Each modular unit is interconnected in electrical parallel with a two-wire conductor by a so-called "vampire" connector which allows releasably adjustable positioning anywhere along the conductor. Such vampire connectors provide two pointed contact elements that pierce the insulation on a conductor to contact the conducting wires carried therein to power the individual module, but yet allow removal and replacement of the connector as desired with subsequent reformation of the resilient insulating element about the conducting wires. This type of interconnection is allowed especially by reason of the low voltage power supply of my system which provides substantial safety from injury caused by shorts or improper or incomplete resealing of the insulation about the electrical wires. The modular nature of the several heating pads allows use of my system on surfaces of varying configurations by use of varying numbers and arrays of modules to make system use almost universal in nature.

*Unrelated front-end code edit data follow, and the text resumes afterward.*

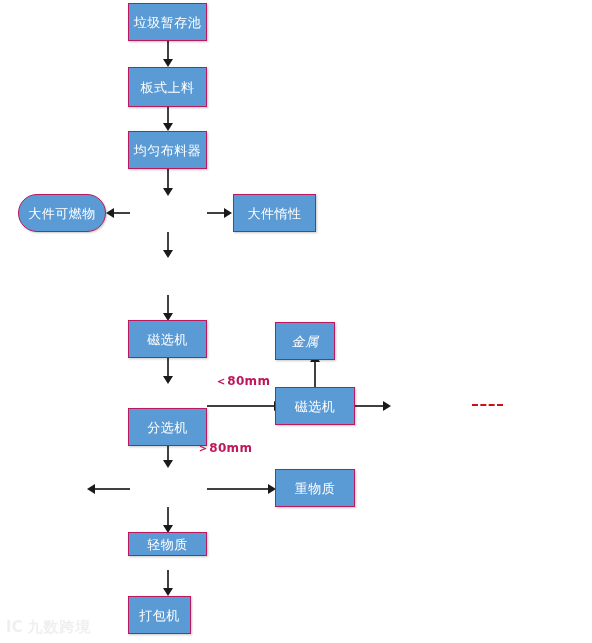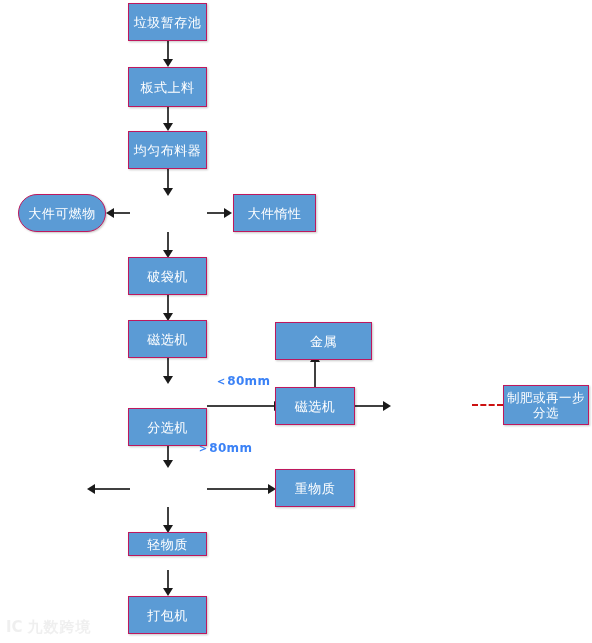--- a/index.html
+++ b/index.html
@@ -157,7 +157,6 @@
 
   <div class="node" style="left:233px;top:194px;width:83px;height:38px;">大件惰性</div>
 
-  <div class="node" style="left:128px;top:257px;width:79px;height:38px;">破袋机</div>
 
   <div class="node" style="left:128px;top:320px;width:79px;height:38px;">磁选机</div>
 

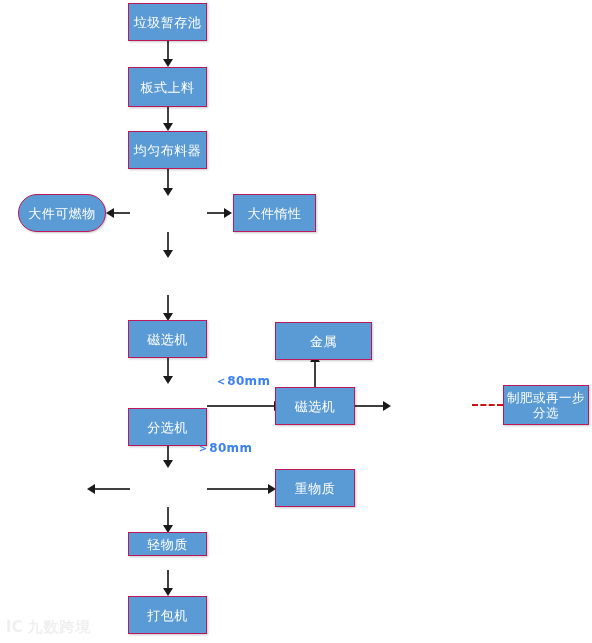--- a/index.html
+++ b/index.html
@@ -160,7 +160,7 @@
 
   <div class="node" style="left:128px;top:320px;width:79px;height:38px;">磁选机</div>
 
-  <div class="node" style="left:275px;top:322px;width:97px;height:38px;">金属</div>
+  <div class="node" style="left:275px;top:322px;width:60px;height:38px;font-style:italic;">金属</div>
 
   <div class="node" style="left:128px;top:408px;width:79px;height:38px;">分选机</div>
 

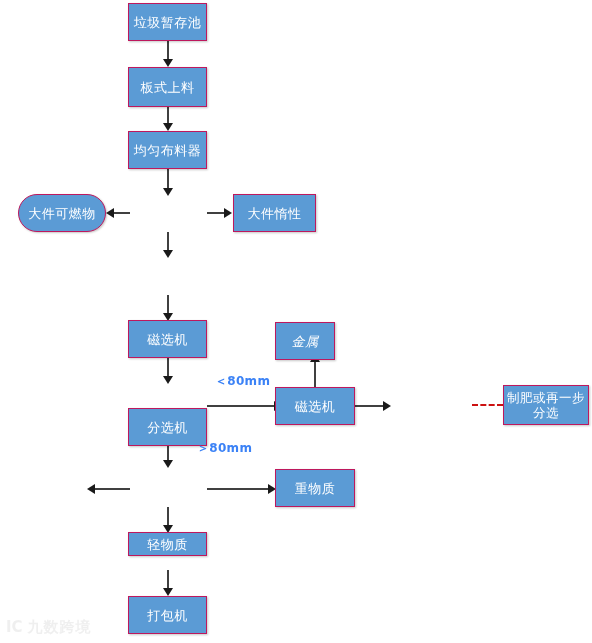--- a/index.html
+++ b/index.html
@@ -67,7 +67,7 @@
   
   .edge-label{
     position:absolute;
-    color:#3b82f6;
+    color:#be185d;
     font-size:12px;
     font-weight:bold;
     letter-spacing:.3px;

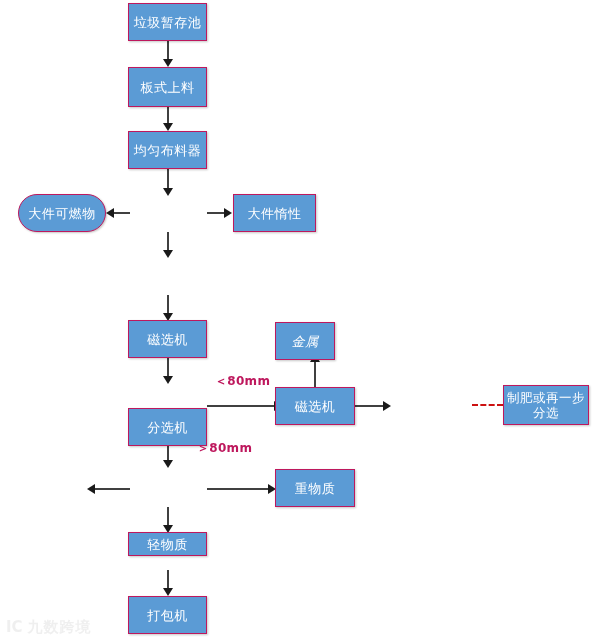--- a/index.html
+++ b/index.html
@@ -167,10 +167,6 @@
   <div class="node" style="left:275px;top:387px;width:80px;height:38px;">磁选机</div>
 
 
-  <div class="node two-line" style="left:503px;top:385px;width:86px;height:40px;flex-direction:column;">
-    <span>制肥或再一步</span>
-    <span>分选</span>
-  </div>
 
 
 

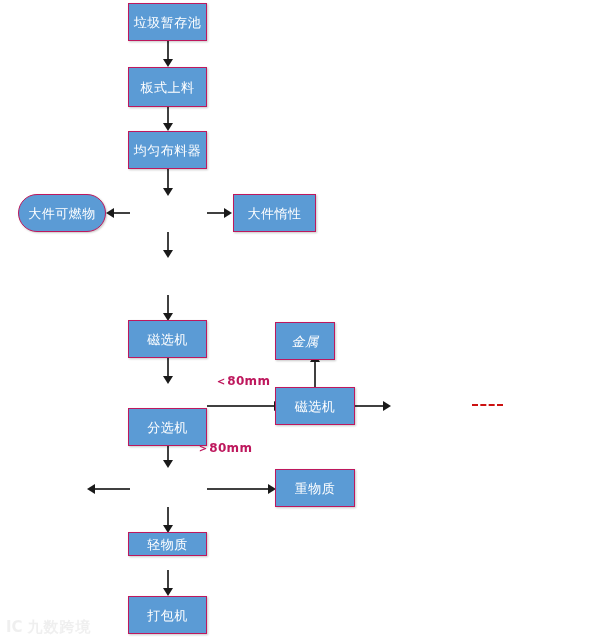--- a/index.html
+++ b/index.html
@@ -174,7 +174,7 @@
 
   <div class="node" style="left:128px;top:532px;width:79px;height:24px;">轻物质</div>
 
-  <div class="node" style="left:128px;top:596px;width:79px;height:38px;">打包机</div>
+  <div class="node" style="left:128px;top:596px;width:63px;height:38px;">打包机</div>
 
   <div class="edge-label" style="left:215px;top:373px;">＜80mm</div>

Most heated mats heretofore known that have been electrically powered have used ordinary household type electric current providing electrical power of a single phase alternating nature at one hundred twenty volts. My invention is distinguished from these devices by providing resistive heating elements that are powered by current preferably of not more than fifty volts and of either alternating or direct nature. This type of current not only avoids wastage as aforesaid but also is universally safe for use with humans or animals, even in the severe environments in which heating mats are commonly used. Even if an electrical short circuit should accidentally occur or if current should pass through a user to some ground source, the voltage is low enough so as to cause no physical injury or harm to either human or lower animal. The lower voltage also limits the amount of power that is distributed to the several mat units and provides a maximum potential power to provide an absolute limit of power usage for automatic non-thermostatic control. The powering system may provide a transformer so that ordinary commonly available household current may be used to power the system and includes traditional switching means to maintain the system in either condition for a predetermined time interval.
A heated mat system is particularly adapted for use on or about entry portals where foot traffic is concentrated and configurational parameters commonly quite limited, such as about doorways and on stairs leading thereto or therefrom in both structures and vehicles. With use of my mat structure in vehicles, it should be particularly noted that many commercial vehicles provide a low voltage powering system that is available for powering the system and if not, powering systems provided may be easily transformed to a low voltage current. If desired, my invention may be operated at either higher or lower voltages with appropriate modification of the electrical components.
My invention resides not in any one of these features per se, but rather in the synergistic combination of all of the structures of my system that combine synergistically to provide the functions necessarily flowing therefrom, as herein specified and claimed.